– Раненько! Ну, да если хорошая девушка… по мне, пожалуй!
Расспросив обо всех подробностях, отец неведомо от сына отправляется к невесте, находит ее и старою для сына, и безобразною.
Поговорив с нею недолго, Киселев так и закончил и беседу, и сватовство:
– Нет! Жениться нельзя! Вы, сударыня, по душе может быть и богородица, но по лицу вы – стерва.
А. С. Шишков любил рассказывать о первом своем подвиге храбрости. Обер-гофмаршалом тогда был гордый князь Борятинский, а Потемкин на вершине величия.
Случилось, что Шишкова, молодого тогда офицера, назначили в караул во дворец. Камер-лакей, а тогда камер-лакеи больше значили и больше важничали, чем нынешние камергеры, так один из таких придворных чинов, которому было поручено заботиться о продовольствии караулов, как-то не угодил Шишкову. Заспорили. Дошло дело до крупных выражений. Шишков, не долго думая, принял камер-лакея в руки и поколотил весьма убедительно. Тот с жалобой к Борятинскому. Поднялась буря. Борятинский воспылал гневом: «Я им шутить с собою не позволю. Позволь одному, пойдут буянить. Я их заставлю уважать законы Ее Величества. Завтра же доложу Государыне…»
И гнев князя огласился по всему дворцу и достиг до караульной. Шишков уразумел непристойность поступка и опасность. Что тут делать? Кто может за него вступиться? Кого послушает Борятинский? Разве одного Потемкина?
И, не долго думая, Шишков отправляется к Потемкину, со всею откровенностию рассказывает, как дело было, говорит об опасениях его на счет опасности, завтра ему угрожающей, и просит заступничества Потемкина.

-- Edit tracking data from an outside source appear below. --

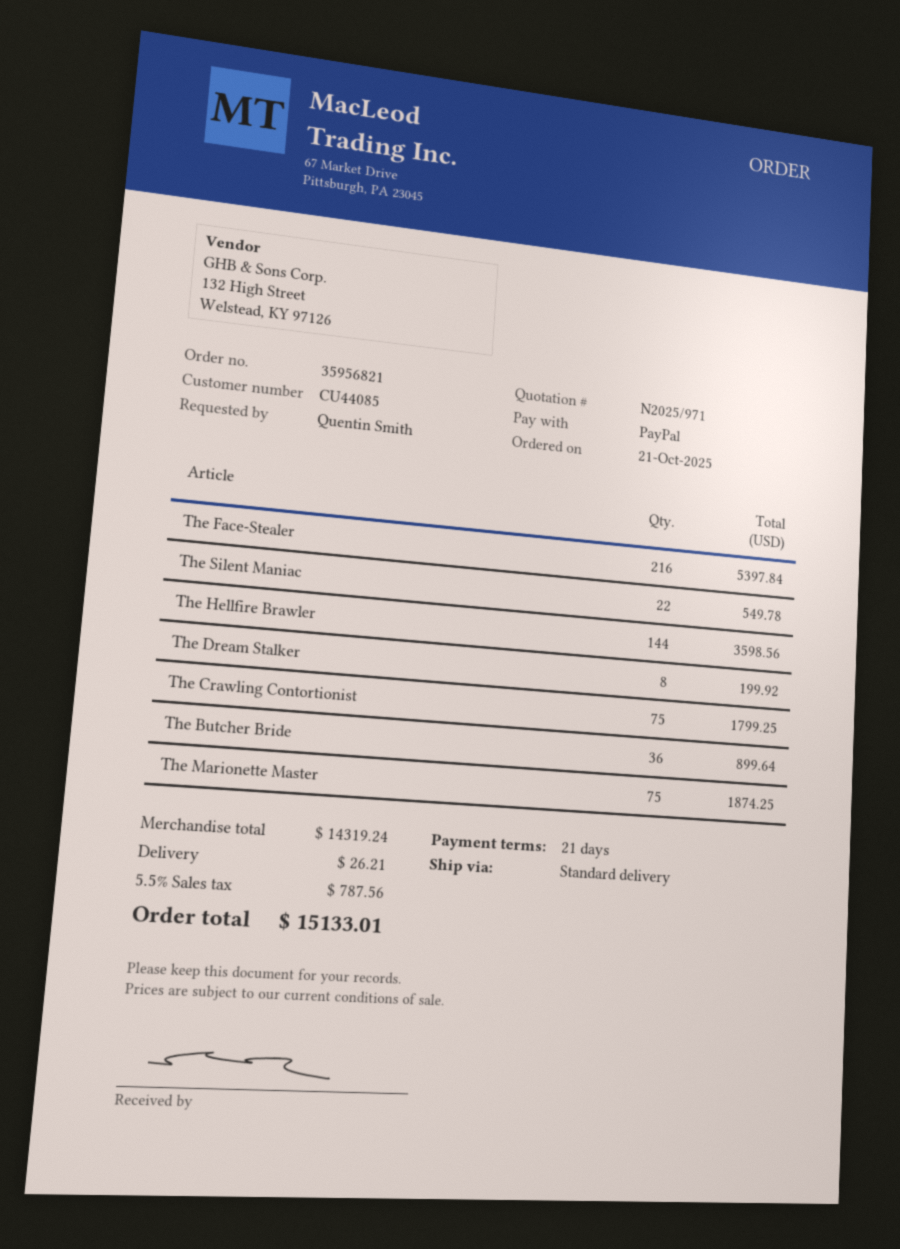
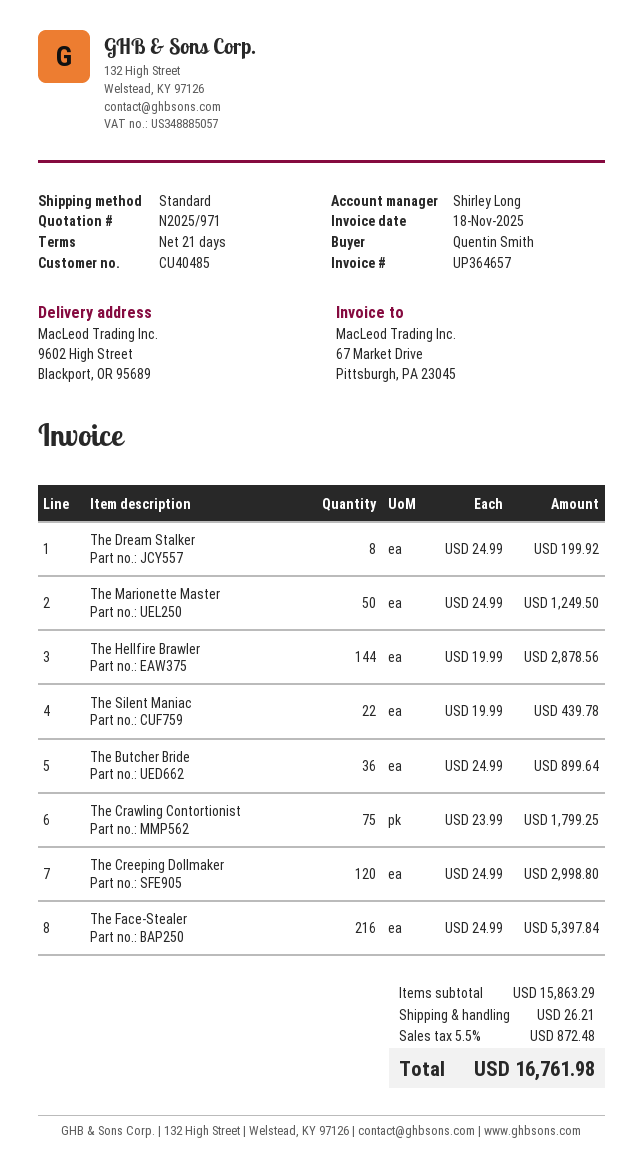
customer number: CU44085 -> CU40485
The Silent Maniac: 22 for 549.78 -> 22 for 439.78
The Hellfire Brawler: 144 for 3598.56 -> 144 for 2878.56
The Marionette Master: 75 for 1874.25 -> 50 for 1249.50
The Creeping Dollmaker: none -> 120 for 2998.80
subtotal: 14319.24 -> 15863.29
tax: 5.5% = 787.56 -> 5.5% = 872.48
total: 15133.01 -> 16761.98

Вероятно, и офицер, и его речи понравились Потемкину.
– Плохо, брат! Накутил! Сдебошничал! Ну, да постой! Кстати, у меня сегодня вечер. Все будут, приходи и ты, да будь посмелее. Понял?
– Понял, Ваша Светлость!
– Ну так к вечеру милости просим.
– Рады стараться, Ваша Светлость!
Наступил вечер. Шишков дал собраться гостям и явился, когда Потемкин уже сидел за бостоном с тем же Борятинским, Вяземским и Разумовским.
– Уже играет! – сказал громко Шишков, войдя в залу. Смело и развязно подошел он к светлейшему, дружески ударил его по плечу.

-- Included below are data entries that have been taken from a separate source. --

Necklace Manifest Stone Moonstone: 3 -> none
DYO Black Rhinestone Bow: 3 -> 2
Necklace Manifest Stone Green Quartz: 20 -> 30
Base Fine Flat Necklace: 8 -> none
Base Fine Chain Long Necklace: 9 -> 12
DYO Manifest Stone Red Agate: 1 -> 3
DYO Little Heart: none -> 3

– Здравствуй, князь, – сказал он так же непринужденно, затем бросил шляпу на мраморный подоконник и, закинув руки назад, с важностью стал ходить по комнате.
Потемкину вся эта проделка пришлась по сердцу. Он наслаждался, видя эффект, произведенный выходкой Шишкова. В душе презирая человечество, он был рад видеть новые его подлости и уничижения, а потому не желал, чтобы дерзость Шишкова была принята за припадок безумия, поспешил и со своей стороны дать шутке важность и значение правды.

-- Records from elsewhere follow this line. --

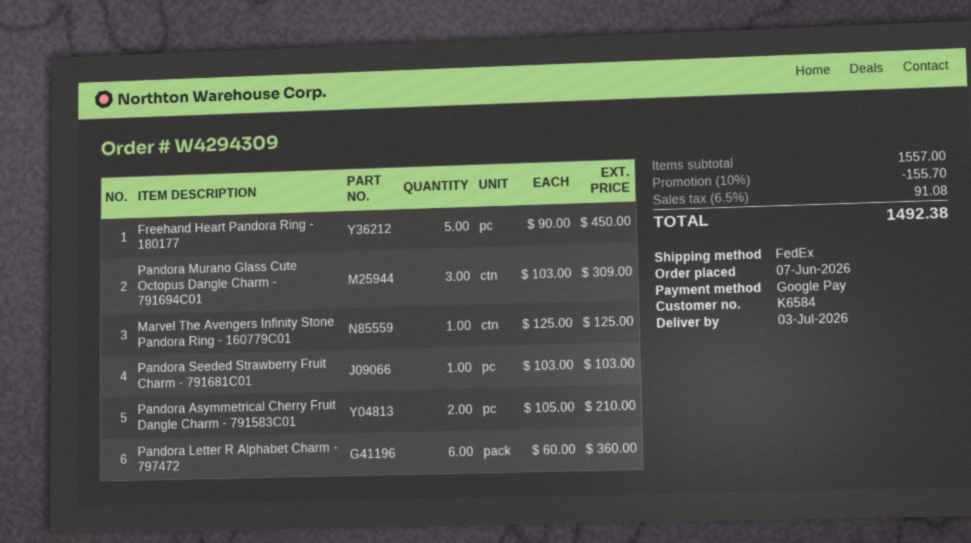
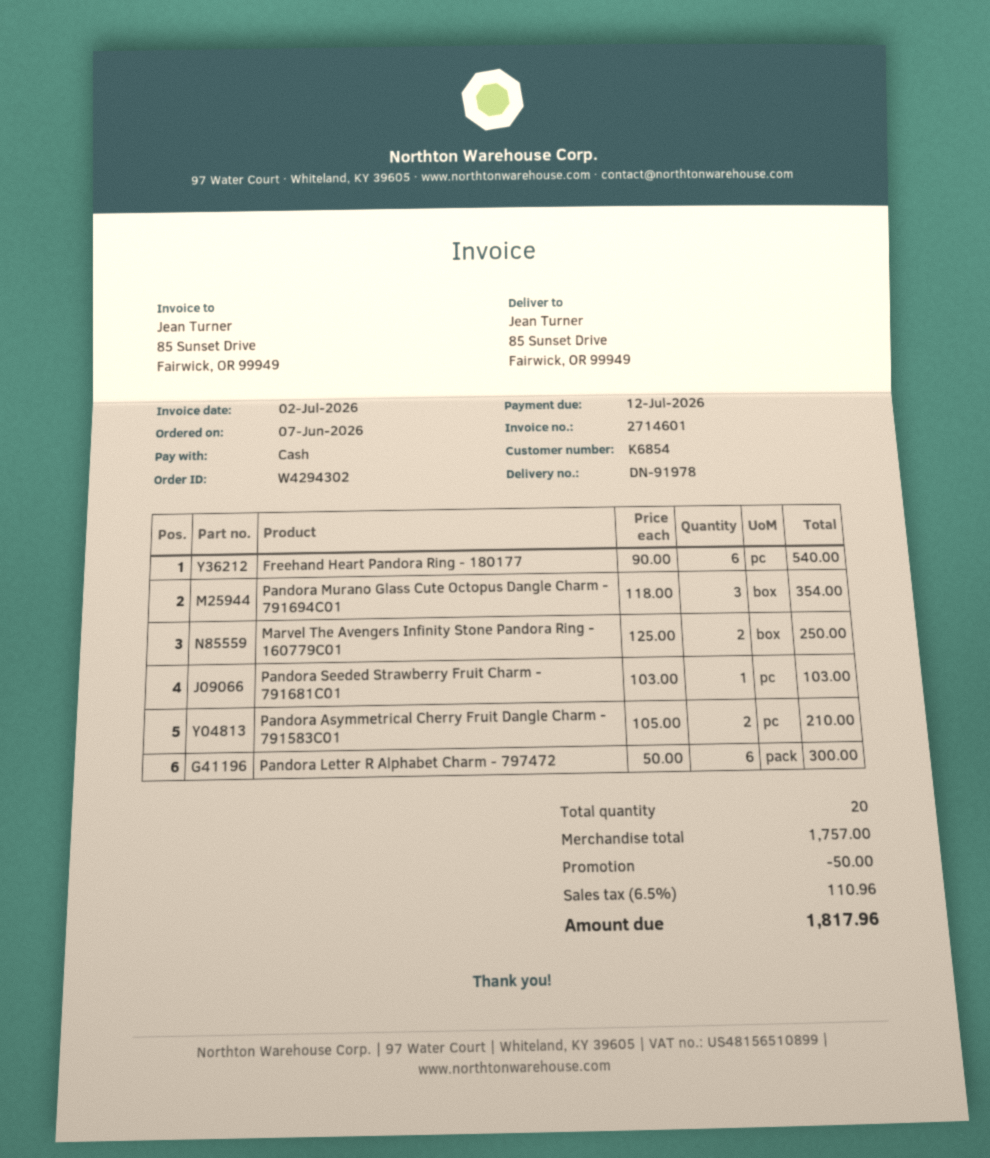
order number: W4294309 -> W4294302
customer number: K6584 -> K6854
payment method: Google Pay -> cash
Freehand Heart Pandora Ring - 180177: 5 x 90.00 = 450.00 -> 6 x 90.00 = 540.00
Pandora Murano Glass Cute Octopus Dangle Charm - 791694C01: 3 x 103.00 = 309.00 -> 3 x 118.00 = 354.00
Marvel The Avengers Infinity Stone Pandora Ring - 160779C01: 1 x 125.00 = 125.00 -> 2 x 125.00 = 250.00
Pandora Letter R Alphabet Charm - 797472: 6 x 60.00 = 360.00 -> 6 x 50.00 = 300.00
subtotal: 1557.00 -> 1757.00
discount: 155.70 -> 50.00
tax: 6.5% = 91.08 -> 6.5% = 110.96
total: 1492.38 -> 1817.96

– Шишков! – сказал кн<язь>. – Поди-ка сюда! Посмотри на мою игру. Курьезная! Как ты думаешь, что мне играть?..
– Отвяжись, сделай милость. Играй себе, что хочешь.
– Ну так гран мизер…
И не его поймали, а он поймал за рога человеческую подлость. История с камер-лакеем была забыта, и с месяц еше Шишкова считали фаворитом и низко ему кланялись.
Один из лучших артистов Н-го класса, Максимов I-й, вследствие усердного поклонения стеклянному богу, дошел до такой худобы, что поистине остались только кожа да кости, так что когда после смерти Каратыгина он затеял играть роль Гамлета, артисты смеялись и хором советовали ему взять лучше в той же пиэсе роль тени.
В Красном Селе, где находился постоянный лагерь гвардии, устроили театр, на котором играли (не разобрано –
– Поздравляю с новосельем, – сказал наследник, – хорошо ли вам теперь?
– Прекрасно, – отвечала Самойлова. – Жаль только, что не достает тени.
– Как не достает? – перебил Каратыгин, – а Максимов?
Театральные чиновники теперь тайком, а прежде открыто снабжали своих знакомых креслами, ложами и всякими местами в театре бесплатно.
К Неваховичу беспрестанно ходил один проситель, искавший места в штате дирекции. Невахович, разумеется, обещал и, разумеется, не исполнил. Проситель был так настойчив, что Нев<ахович> стал от него прятаться. Не находя никогда <его> дома, проситель забрался за кулисы и там поймал-таки Неваховича. Тот успел уже все перезабыть.
– Что вам угодно? – спросил Нев<ахович> второпях.
– Как что угодно? Места.
– Места? Эй, капельдинер, проведи их в места за креслами.
– Вы шутите, Александр Львович! Я человек семейный.